*Information shown*
========================

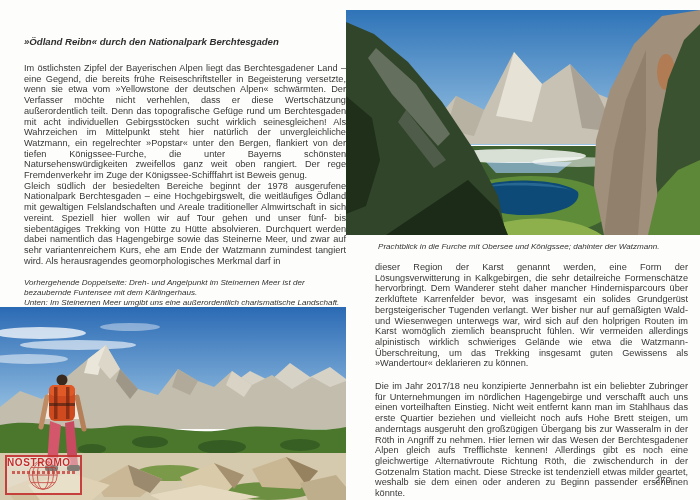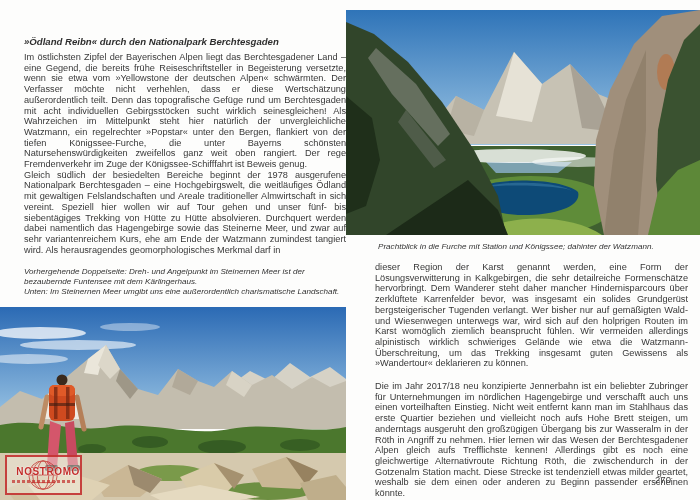--- a/index.html
+++ b/index.html
@@ -19,7 +19,7 @@
     font-size:9.2px; line-height:10.7px; text-align:justify;
     hyphens:auto; -webkit-hyphens:auto; color:#383838;
   }
-  .left-col .body-text { margin-top:5px; }
+  .left-col .body-text { margin-top:16px; }
   .caption-block { margin-top:12px; }
   .cap {
     font-size:8.1px; line-height:9.9px; font-style:italic; color:#333;

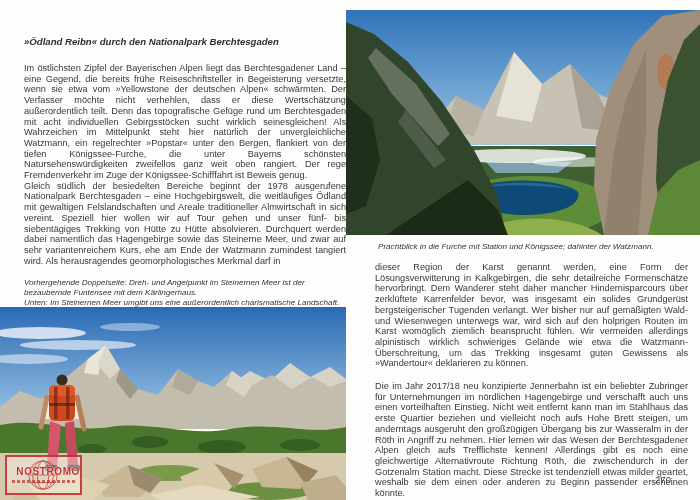--- a/index.html
+++ b/index.html
@@ -121,7 +121,7 @@
   </svg>
 </div>
 
-<div class="abs right-caption cap">Prachtblick in die Furche mit Station und Königssee; dahinter der Watzmann.</div>
+<div class="abs right-caption cap">Prachtblick in die Furche mit Obersee und Königssee; dahinter der Watzmann.</div>
 
 <div class="abs right-col body-text">
   <p>dieser Region der Karst genannt werden, eine Form der Lösungsverwitterung in Kalkgebirgen, die sehr detailreiche Formenschätze hervorbringt. Dem Wanderer steht daher mancher Hindernisparcours über zerklüftete Karrenfelder bevor, was insgesamt ein solides Grundgerüst bergsteigerischer Tugenden verlangt. Wer bisher nur auf gemäßigten Wald- und Wiesenwegen unterwegs war, wird sich auf den holprigen Routen im Karst womöglich ziemlich beansprucht fühlen. Wir vermeiden allerdings alpinistisch wirklich schwieriges Gelände wie etwa die Watzmann-Überschreitung, um das Trekking insgesamt guten Gewissens als »Wandertour« deklarieren zu können.</p>

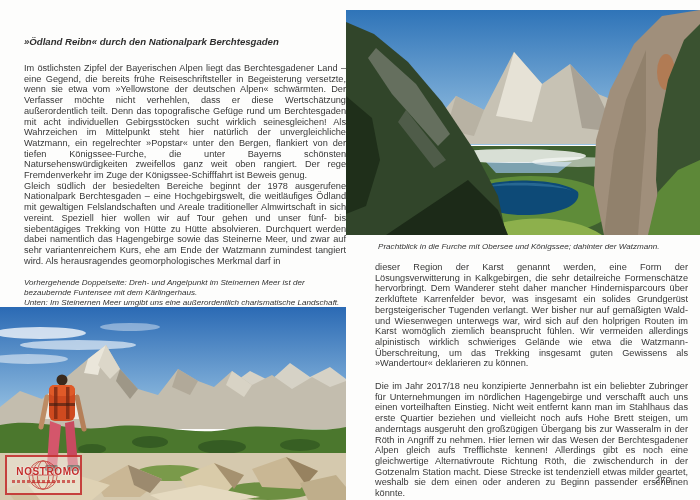--- a/index.html
+++ b/index.html
@@ -48,7 +48,7 @@
   }
   .watermark .globe { position:absolute; left:0; top:-4px; width:100%; height:46px; opacity:.75; }
   .watermark .wm-text {
-    position:relative; margin-top:9px; text-align:right;
+    position:relative; text-align:left;
     font-size:10px; font-weight:bold; letter-spacing:.6px; color:#c22c28;
     text-shadow:0 0 2px rgba(255,255,255,.95), 0 0 1px rgba(255,255,255,.95);
   }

========================

*Brief*
The response must restate each line of the material above exactly and contain no images.

*Expected output*
--- a/index.html
+++ b/index.html
@@ -19,7 +19,7 @@
     font-size:9.2px; line-height:10.7px; text-align:justify;
     hyphens:auto; -webkit-hyphens:auto; color:#383838;
   }
-  .left-col .body-text { margin-top:5px; }
+  .left-col .body-text { margin-top:16px; }
   .caption-block { margin-top:12px; }
   .cap {
     font-size:8.1px; line-height:9.9px; font-style:italic; color:#333;

--- a/index.html
+++ b/index.html
@@ -121,7 +121,7 @@
   </svg>
 </div>
 
-<div class="abs right-caption cap">Prachtblick in die Furche mit Station und Königssee; dahinter der Watzmann.</div>
+<div class="abs right-caption cap">Prachtblick in die Furche mit Obersee und Königssee; dahinter der Watzmann.</div>
 
 <div class="abs right-col body-text">
   <p>dieser Region der Karst genannt werden, eine Form der Lösungsverwitterung in Kalkgebirgen, die sehr detailreiche Formenschätze hervorbringt. Dem Wanderer steht daher mancher Hindernisparcours über zerklüftete Karrenfelder bevor, was insgesamt ein solides Grundgerüst bergsteigerischer Tugenden verlangt. Wer bisher nur auf gemäßigten Wald- und Wiesenwegen unterwegs war, wird sich auf den holprigen Routen im Karst womöglich ziemlich beansprucht fühlen. Wir vermeiden allerdings alpinistisch wirklich schwieriges Gelände wie etwa die Watzmann-Überschreitung, um das Trekking insgesamt guten Gewissens als »Wandertour« deklarieren zu können.</p>

--- a/index.html
+++ b/index.html
@@ -48,7 +48,7 @@
   }
   .watermark .globe { position:absolute; left:0; top:-4px; width:100%; height:46px; opacity:.75; }
   .watermark .wm-text {
-    position:relative; margin-top:9px; text-align:right;
+    position:relative; text-align:left;
     font-size:10px; font-weight:bold; letter-spacing:.6px; color:#c22c28;
     text-shadow:0 0 2px rgba(255,255,255,.95), 0 0 1px rgba(255,255,255,.95);
   }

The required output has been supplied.